Untuk itu, perlu diupayakan forum diskusi yang melibatkan pemerintah pusat yang memiliki gagasan ekonomi kreatif, pemerintah daerah, akademisi, pengusaha, budayawan, seniman, perajin, agar apa yang ingin kita dengar dari pemerintah sebagai pemilik gagasan ada pengayaan pemahaman alternatif dari berbagai sudut pandang.

Dengan demikian, diharapkan dapat terelaborasi secara menyeluruh persoalan-persoalan yang melingkupi. Diharapkan akan menghasilkan konsesus atau rumusan-rumusan komprehensif, bernas, dan realistis. Lalu, dapat diaplikasikan dalam kehidupan masyarakat.

***

Istilah "ekonomi kreatif" pertama kali ditawarkan John Howkins, penulis buku Creatif Economy, How People make money from Ideas. Ia produser film di Inggris yang paling aktif menyuarakan ekonomi kreatif pada pemerintah Inggris dan banyak terlibat dalam diskusi pembentukan ekonomi kreatif di Eropa.

Dr. Ricard Florida, penulis The Rise of Creative class dan Cities and Creative Class serta pemegang nobel ekonomi Robert Lucas menyatakan kekuatan yang menggerakan pertumbuhan dan pembangunan ekonomi kota atau daerah dapat dilihat dari tingkat produktivitas cluster, orang-orang bertalenta kreatif atau manusia-manusia yang menggunakan ilmu pengetahuan.

Presiden Susilo Bambang Yudhoyono saat pembukaan Trade Expo Indonesia (TEI) 2008 di Pekan Raya Jakarta, 21 Oktober 2008, menyatakan ekonomi kreatif telah menjadi salah satu lokomotif perekonomian Indonesia. Ini terlihat dari pergeseran sektor pertanian dan industri ke jasa ekonomi kreatif.

Menteri Perdagangan Mari Elka Pangestu pada pembukaan Pekan Produk Budaya Indonesia, 4 Juni 2008, di Balai Sidang Jakarta, menyerahkan cetak biru pengembangan Ekonomi Kreatif Indonesia.
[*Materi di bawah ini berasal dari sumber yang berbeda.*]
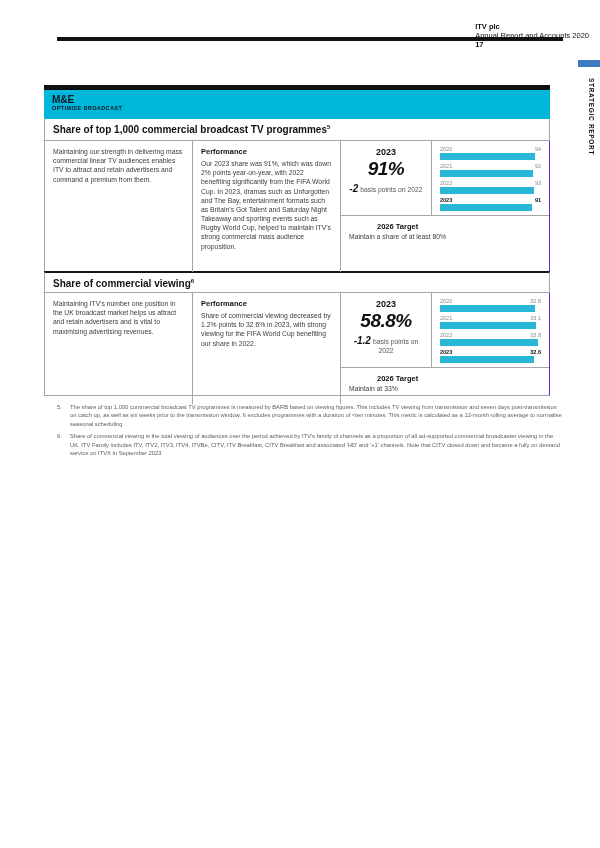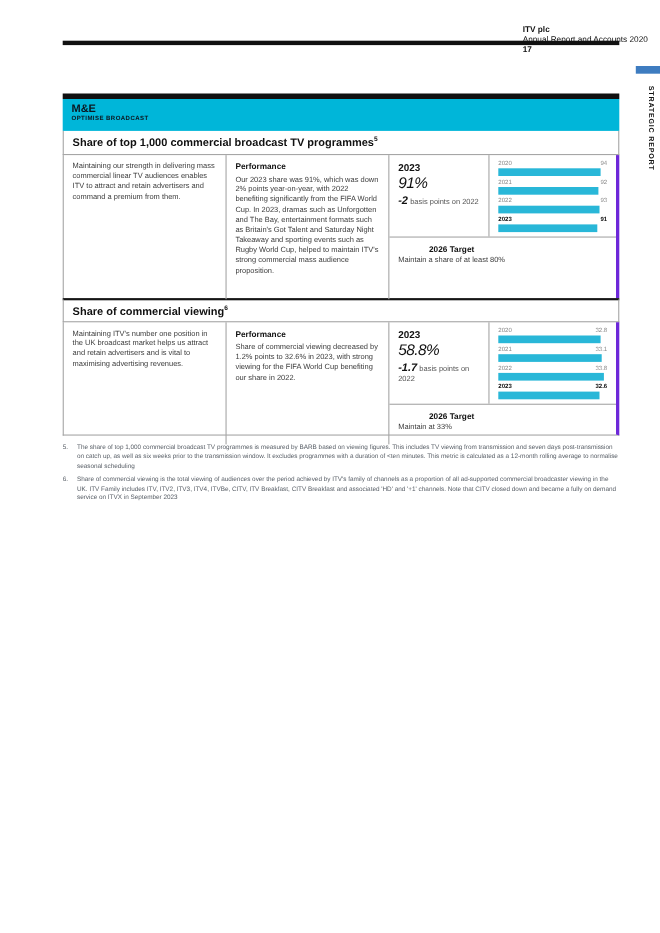--- a/index.html
+++ b/index.html
@@ -28,55 +28,55 @@
     position:absolute; top:60px; right:0; width:22px; height:7px;
     background:var(--tab-blue,#3e7cc0);
   }
   .side-label {
     position:absolute; top:78px; right:5px;
     writing-mode:vertical-rl;
     font-size:6.5px; font-weight:bold; letter-spacing:0.7px; color:#111;
     white-space:nowrap;
   }
   
-  .kpi-box { position:absolute; top:85px; left:57px; width:506px; }
+  .kpi-box { position:absolute; top:85px; left:44px; width:506px; }
   .box-topbar { height:5px; background:#111; }
   .band {
     height:29px; background:var(--cyan,#00b6d9);
     padding:4px 8px 0 8px;
   }
   .band .band-title { font-size:10px; font-weight:bold; color:#0b1620; line-height:1.1; }
   .band .band-sub { font-size:5.5px; font-weight:bold; letter-spacing:0.4px; color:#0b1620; }
   .kpi-title {
     border-left:1px solid #a6a6a6; border-right:1px solid #a6a6a6;
     border-bottom:1px solid #a6a6a6;
     padding:5px 8px 4px 8px; height:22px;
     font-size:10px; font-weight:bold; color:#111;
   }
   .kpi-title.second { border-top:2.5px solid #151515; }
   .kpi-title sup { font-size:6px; vertical-align:super; }
   .kpi-grid {
     display:grid; grid-template-columns:147px 148px 1fr;
-    border-left:1px solid #a6a6a6; border-right:3px solid #6d28d9;
+    border-left:1px solid #a6a6a6; border-right:1px solid #6d28d9;
   }
   .kpi-grid.first { height:130px; }
   .kpi-grid.second { height:103px; border-bottom:1px solid #a6a6a6; }
   .cell { padding:6px 8px; }
   .cell + .cell, .right-block { border-left:1px solid #a6a6a6; }
   .desc-text { font-size:6.8px; line-height:1.35; color:#3c3c3c; }
   .perf-heading { font-size:7.5px; font-weight:bold; color:#111; margin-bottom:3px; }
   .perf-text { font-size:6.8px; line-height:1.35; color:#3c3c3c; }
   
   .right-block { display:flex; flex-direction:column; }
-  .stat-chart-row { display:grid; grid-template-columns:90px 1fr; flex:1; }
+  .stat-chart-row { display:grid; grid-template-columns:90px 1fr; flex:1;text-align:center; }
   .stat-cell { padding:6px 8px; }
   .chart-cell { border-left:1px solid #a6a6a6; padding:5px 8px 4px 8px; }
   .stat-year { font-size:9px; font-weight:bold; color:#111; }
   .stat-value {
-    font-size:14px; font-weight:normal; font-style:italic;
+    font-size:19px; font-weight:bold; font-style:italic;
     letter-spacing:-0.5px; color:#111; margin:1px 0 2px 0;
   }
   .stat-change { font-size:6.8px; color:#555; line-height:1.3; }
   .stat-change .chg { font-size:10px; font-weight:bold; font-style:italic; color:#111; margin-right:2px; }
   .target-row { border-top:1px solid #a6a6a6; padding:6px 8px; }
   .grid1 .target-row { height:57px; }
   .grid2 .target-row { height:37px; }
   .target-heading { font-size:7.5px; font-weight:bold; color:#111; margin-bottom:2px;margin-left:28px; }
   .target-text { font-size:6.8px; color:#3c3c3c; }
   
@@ -196,21 +196,21 @@
     <div class="cell">
       <div class="perf-heading">Performance</div>
       <div class="perf-text">Share of commercial viewing decreased by 1.2% points to 32.6% in 2023, with strong viewing for the FIFA World Cup benefiting our share in 2022.</div>
     </div>
     <div class="right-block">
       <div class="stat-chart-row">
         <div class="stat-cell">
           <div class="stat-year">2023</div>
           <div class="stat-value">58.8%</div>
           <div class="stat-change">
-            <span class="chg">-1.7</span><span>basis points on 2022</span>
+            <span class="chg">-1.2</span><span>basis points on 2022</span>
           </div>
         </div>
         <div class="chart-cell">
           <div class="chart">
               <div class="bar-row">
                 <div class="bar-labels">
                   <span>2020</span>
                   <span>32.8</span>
                 </div>
                 <div class="bar-track">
Dalam pengembangan Ekonomi Kreatif Indonesia 2025 yang disusun Departemen Perdagangan, ada 14 industri yang diidentifikasi sebagai industri kreatif, yakni arsitektur, disain, kerajinan, layanan komputer dan piranti lunak, mode, musik, pasar seni dan barang antik, penerbitan dan percetakan, periklanan, permainan interaktif, riset dan pengembangan, seni pertunjukan, televisi dan radio, kemudian video, film, dan fotografi.

Studi industri kreatif Indonesia 2007 oleh Departemen Perdagangan menyebutkan 14 industri kreatif itu menyumbang PDB rata-rata Rp104,638 triliun pada 2002--2006. Ini lebih besar dari kontribusi sektor pengangkutan komunikasi, bangunan, listrik, gas, dan air bersih. Pada periode yang sama menyerap 5,3 juta tenaga kerja dengan produktivitas Rp19,5 juta per pekerja per tahun, lebih besar dibandingkan produktivitas nasional yang rata-rata Rp18 juta.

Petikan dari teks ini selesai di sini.